Dilansir dari Cryptoslate, langkah pemerintah untuk menyelesaikan pedoman regulasi akan memberikan kejelasan bagi banyak startup yang ingin mendirikan kantor pusat mereka di Hong Kong.

Baca Juga: China Punya 1.400 Perusahaan Berbasis Blockchain, Makin Pro Sama Crypto?

Dia menambahkan bahwa persyaratan peraturan untuk penyedia aset virtual akan serupa dengan apa yang saat ini berlaku untuk lembaga keuangan tradisional. Secara khusus, semua exchange akan diminta untuk merinci bagaimana mereka berencana untuk memerangi money laundering atau pencucian uang dan menegakkan perlindungan investor.
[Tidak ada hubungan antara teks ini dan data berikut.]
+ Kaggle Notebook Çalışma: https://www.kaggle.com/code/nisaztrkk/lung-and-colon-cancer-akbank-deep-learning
Tidak hanya itu, Chan juga menyampaikan bahwa Hong Kong akan terus mendukung pengembangan industri Web3 di wilayah tersebut, karena bertujuan untuk menjadi pusat regional untuk inovasi crypto.
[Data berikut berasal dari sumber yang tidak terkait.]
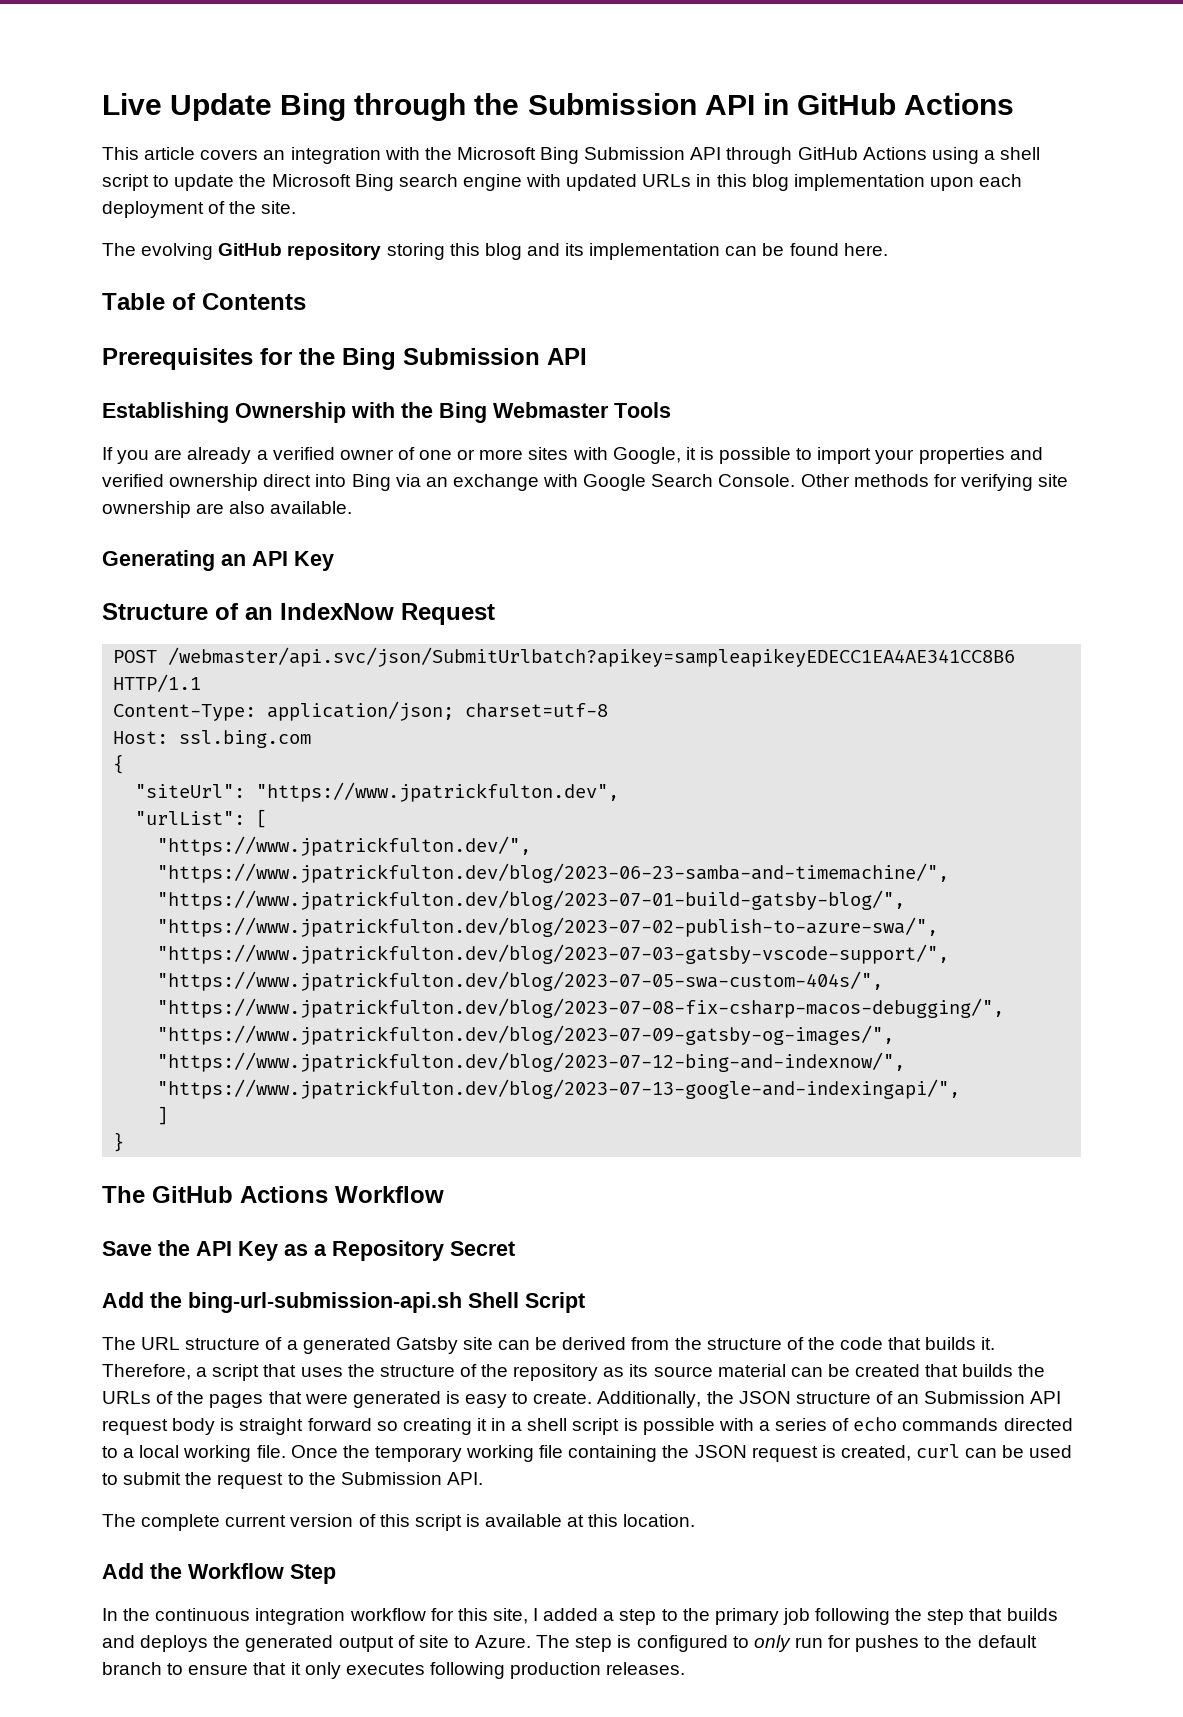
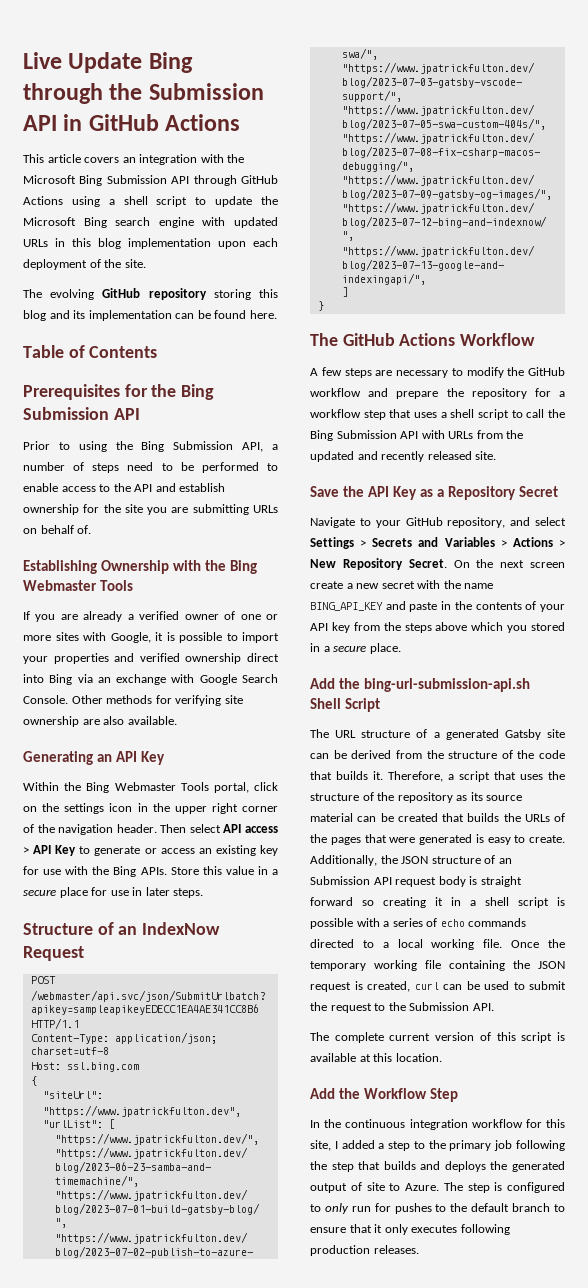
+ Prior to using the Bing Submission API, a number of steps need to be performed to enable access to the API and establish ownership for the site you are submitting URLs on behalf of.
+ Within the Bing Webmaster Tools portal, click on the settings icon in the upper right corner of the navigation header. Then select API access > API Key to generate or access an existing key for use with the Bing APIs. Store this value in a secure place for use in later steps.
+ A few steps are necessary to modify the GitHub workflow and prepare the repository for a workflow step that uses a shell script to call the Bing Submission API with URLs from the updated and recently released site.
+ Navigate to your GitHub repository, and select Settings > Secrets and Variables > Actions > New Repository Secret. On the next screen create a new secret with the name BING_API_KEY and paste in the contents of your API key from the steps above which you stored in a secure place.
Hong Kong Menjadi Negara yang ‘Pro-Crypto’

Hong Kong Negara Pro Crypto
Sumber: Bitcoin News

Terlepas dari sikap anti-crypto pemerintah Tiongkok, Hong Kong justru telah mengambil langkah-langkah untuk menjadi outlier yang mempromosikan inovasi crypto.
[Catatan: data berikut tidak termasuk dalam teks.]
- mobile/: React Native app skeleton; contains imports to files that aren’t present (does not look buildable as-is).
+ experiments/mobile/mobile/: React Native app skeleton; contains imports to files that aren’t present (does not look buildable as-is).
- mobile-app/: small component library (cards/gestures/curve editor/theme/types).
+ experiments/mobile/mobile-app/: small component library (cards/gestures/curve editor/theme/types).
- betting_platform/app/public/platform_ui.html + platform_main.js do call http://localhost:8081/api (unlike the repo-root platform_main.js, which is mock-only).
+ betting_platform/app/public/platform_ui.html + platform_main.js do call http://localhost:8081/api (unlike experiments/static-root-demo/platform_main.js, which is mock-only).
Sebelumnya pada Juni 2022, Hong Kong mengklasifikasikan NFT sebagai aset keuangan, menyatakan rencana untuk mengaturnya sebagai skema investasi. Pemerintah juga telah menyelesaikan uji coba proyek Central Bank Digital Currency (CBDC).

Selain itu, Komisi Regulasi Sekuritas baru-baru ini menyetujui pencatatan dua dana yang diperdagangkan di bursa (ETF) di Bursa Efek Hong Kong. Sekretaris Chan menambahkan bahwa pemerintah sedang bekerja untuk tokenisasi obligasi hijaunya dan menerapkan cross-border application untuk mata uang digital bank sentral, eHKD.

Tidak hanya Hong Kong yang sudah menyelesaikan framework regulasi crypto di negaranya, baru-baru ini, salah satu negara yang berada di Benua Afrika, Maroko, juga telah menyelesaikan regulasi crypto di negaranya. Tidak hanya Maroko, pada awal Januari 2023, India juga mengembangkan framework regulasi global mengenai aset crypto demi stabilitas keuangan negaranya.